Ladies and gentlemen, girls and boys, welcome to Part One of Confessions of a Reviewers interview with the enigma that is, Adam Millard.
Actually, if you have any kids reading this, it may be a good time to put them out of the room and never let them see it again. It may get a bit rude. It won’t be offensive, but it will be rude.
So here is the interview I have always wanted to do and never thought I would. Turns out this Adam Millard bloke is really nice and not the big scary man I thought he would be. I think that was more me being intimidated at his greatness more than anything. But alas I ramble.
In tonight’s seqment, you will learn all about Mr Millard’s life in general and his writing.
Tomorrow’s Part Two will be concentrating on the Larry Trilogy and more general fun stuff followed by The Ten Confessions!
Tuesday night will be our review of Larry, with reviews of the last two books in the trilogy being published over the coming weeks.
Nothing left to say at this point other than go grab some nibbles and a drink and sit back, and most of all……enjoy!
CoaR – So, in case there is anyone in the universe who doesn’t know you exist, tell everyone a bit about yourself. Who is Adam Millard and what is he all about?

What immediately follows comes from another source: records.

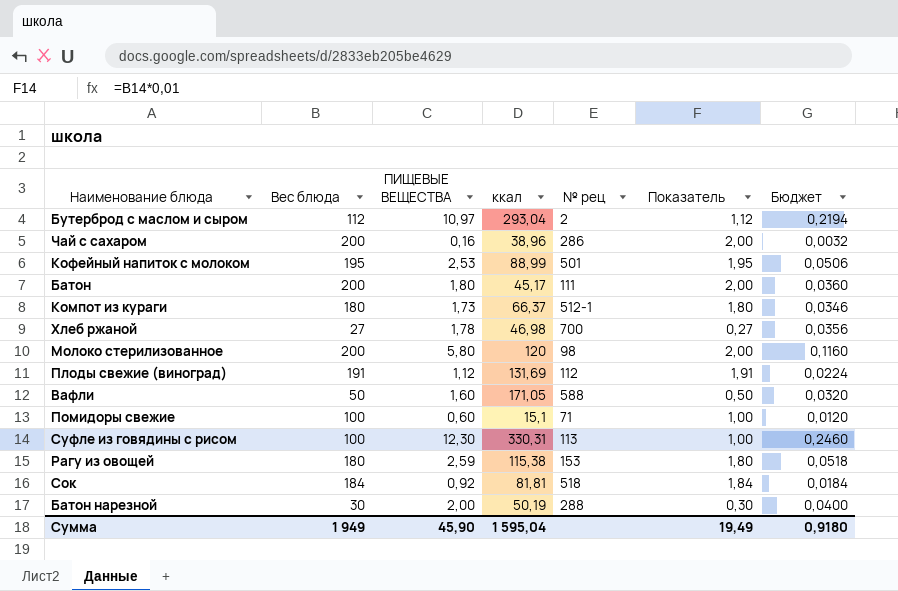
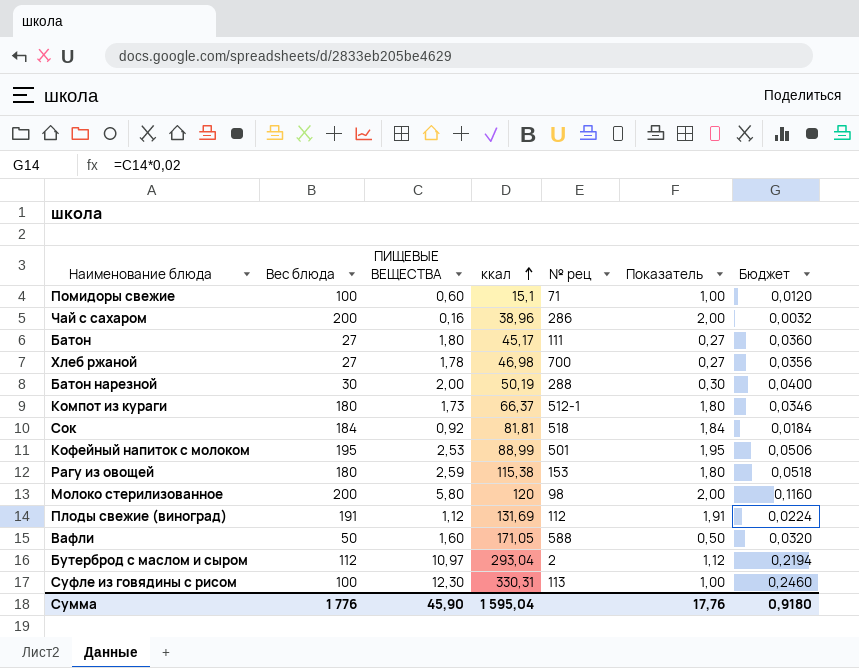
row order: none -> ккал ascending
Батон | Вес блюда: 200 -> 27
Батон | Показатель: 2,00 -> 0,27
Сумма | Вес блюда: 1 949 -> 1 776
Сумма | Показатель: 19,49 -> 17,76

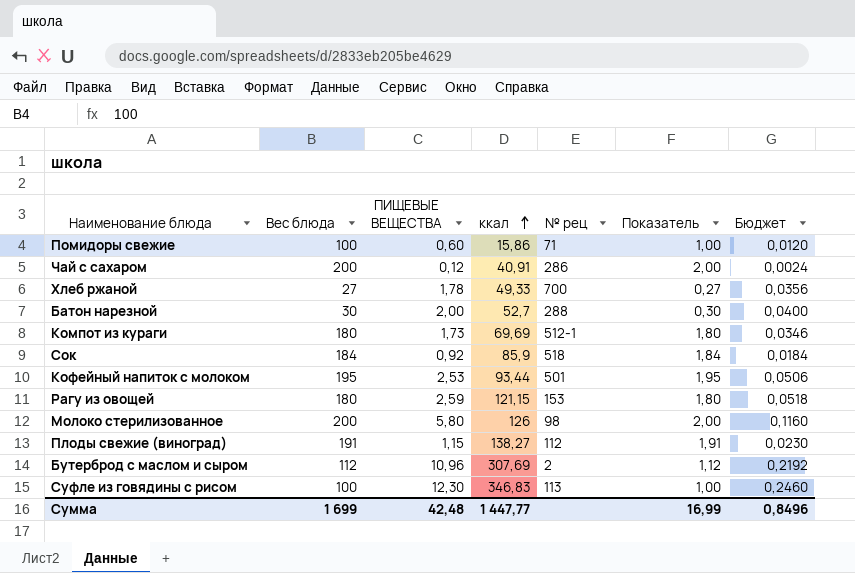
row Батон: 27 | 1,80 | 45,17 | 111 | 0,27 | 0,0360 -> none
row Вафли: 50 | 1,60 | 171,05 | 588 | 0,50 | 0,0320 -> none
Помидоры свежие | ккал: 15,1 -> 15,86
Чай с сахаром | ПИЩЕВЫЕ ВЕЩЕСТВА: 0,16 -> 0,12
Чай с сахаром | ккал: 38,96 -> 40,91
Чай с сахаром | Бюджет: 0,0032 -> 0,0024
Хлеб ржаной | ккал: 46,98 -> 49,33
Батон нарезной | ккал: 50,19 -> 52,7
Компот из кураги | ккал: 66,37 -> 69,69
Сок | ккал: 81,81 -> 85,9
Кофейный напиток с молоком | ккал: 88,99 -> 93,44
Рагу из овощей | ккал: 115,38 -> 121,15
Молоко стерилизованное | ккал: 120 -> 126
Плоды свежие (виноград) | ПИЩЕВЫЕ ВЕЩЕСТВА: 1,12 -> 1,15
Плоды свежие (виноград) | ккал: 131,69 -> 138,27
Плоды свежие (виноград) | Бюджет: 0,0224 -> 0,0230
Бутерброд с маслом и сыром | ПИЩЕВЫЕ ВЕЩЕСТВА: 10,97 -> 10,96
Бутерброд с маслом и сыром | ккал: 293,04 -> 307,69
Бутерброд с маслом и сыром | Бюджет: 0,2194 -> 0,2192
Суфле из говядины с рисом | ккал: 330,31 -> 346,83
Сумма | Вес блюда: 1 776 -> 1 699
Сумма | ПИЩЕВЫЕ ВЕЩЕСТВА: 45,90 -> 42,48
Сумма | ккал: 1 595,04 -> 1 447,77
Сумма | Показатель: 17,76 -> 16,99
Сумма | Бюджет: 0,9180 -> 0,8496

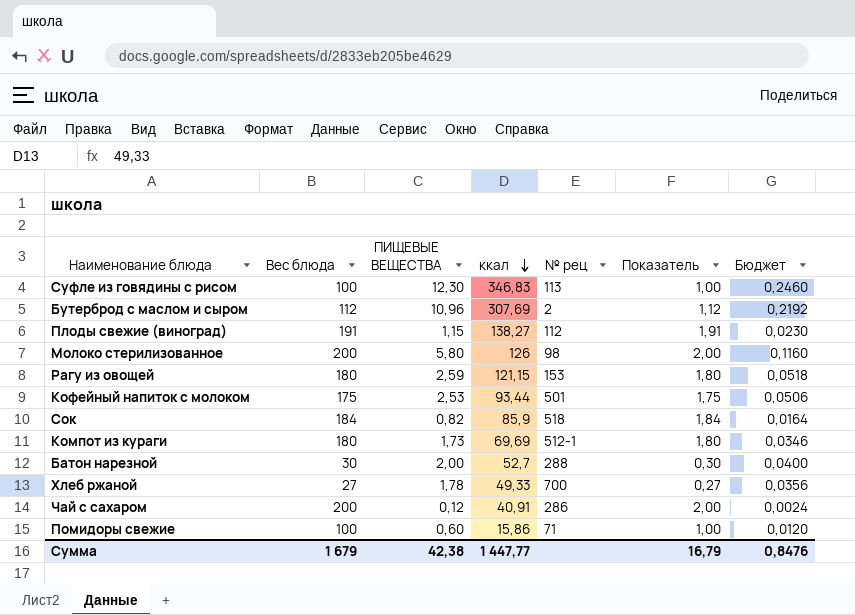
row order: ккал ascending -> ккал descending
Кофейный напиток с молоком | Вес блюда: 195 -> 175
Кофейный напиток с молоком | Показатель: 1,95 -> 1,75
Сок | ПИЩЕВЫЕ ВЕЩЕСТВА: 0,92 -> 0,82
Сок | Бюджет: 0,0184 -> 0,0164
Сумма | Вес блюда: 1 699 -> 1 679
Сумма | ПИЩЕВЫЕ ВЕЩЕСТВА: 42,48 -> 42,38
Сумма | Показатель: 16,99 -> 16,79
Сумма | Бюджет: 0,8496 -> 0,8476

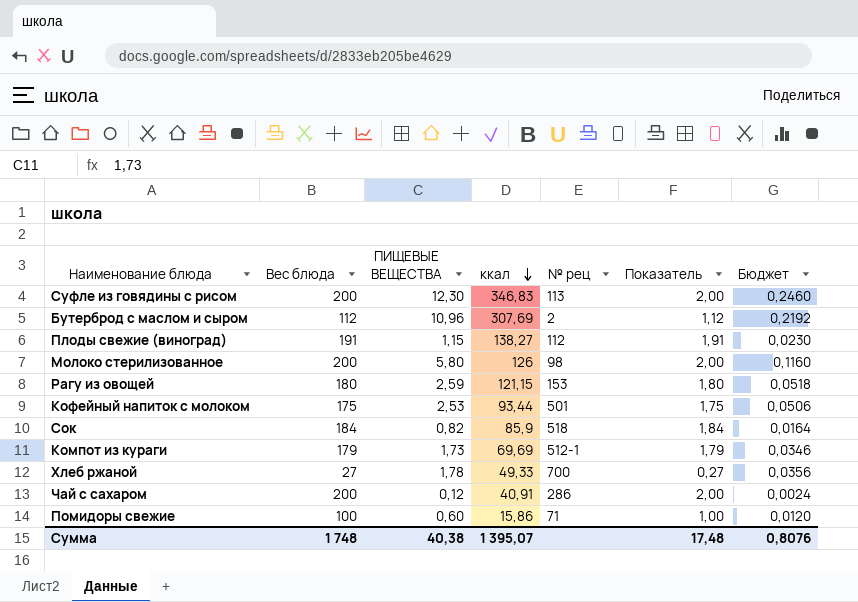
row Батон нарезной: 30 | 2,00 | 52,7 | 288 | 0,30 | 0,0400 -> none
Суфле из говядины с рисом | Вес блюда: 100 -> 200
Суфле из говядины с рисом | Показатель: 1,00 -> 2,00
Компот из кураги | Вес блюда: 180 -> 179
Компот из кураги | Показатель: 1,80 -> 1,79
Сумма | Вес блюда: 1 679 -> 1 748
Сумма | ПИЩЕВЫЕ ВЕЩЕСТВА: 42,38 -> 40,38
Сумма | ккал: 1 447,77 -> 1 395,07
Сумма | Показатель: 16,79 -> 17,48
Сумма | Бюджет: 0,8476 -> 0,8076

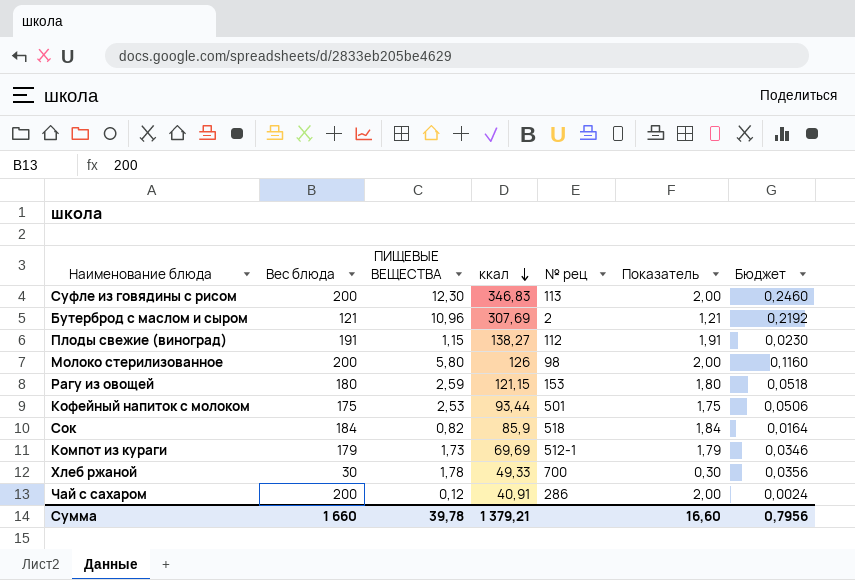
row Помидоры свежие: 100 | 0,60 | 15,86 | 71 | 1,00 | 0,0120 -> none
Бутерброд с маслом и сыром | Вес блюда: 112 -> 121
Бутерброд с маслом и сыром | Показатель: 1,12 -> 1,21
Хлеб ржаной | Вес блюда: 27 -> 30
Хлеб ржаной | Показатель: 0,27 -> 0,30
Сумма | Вес блюда: 1 748 -> 1 660
Сумма | ПИЩЕВЫЕ ВЕЩЕСТВА: 40,38 -> 39,78
Сумма | ккал: 1 395,07 -> 1 379,21
Сумма | Показатель: 17,48 -> 16,60
Сумма | Бюджет: 0,8076 -> 0,7956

AM – I’m sure there are several people who have not heard of me. I am an author, editor, and publisher from Wolverhampton. I like tattoos and Italian food, and have had sex twice and have the children to prove it.
CoaR – I know you have many roles in your busy life but do you have a boring pay the bills day job?
AM – I’m fortunate enough to be able to do this for a living, which is great, as I don’t think I’d be able to peel my pyjamas off after all these years. They’re like a second skin, only that skin is paisley.
CoaR – Style guru or misfit – which are you?
AM – I’m an anomaly. Like those murky M&Ms you sometimes get.
CoaR – How do you never get freezing cold at cons wearing nothing but a vest… sorry, waistcoat?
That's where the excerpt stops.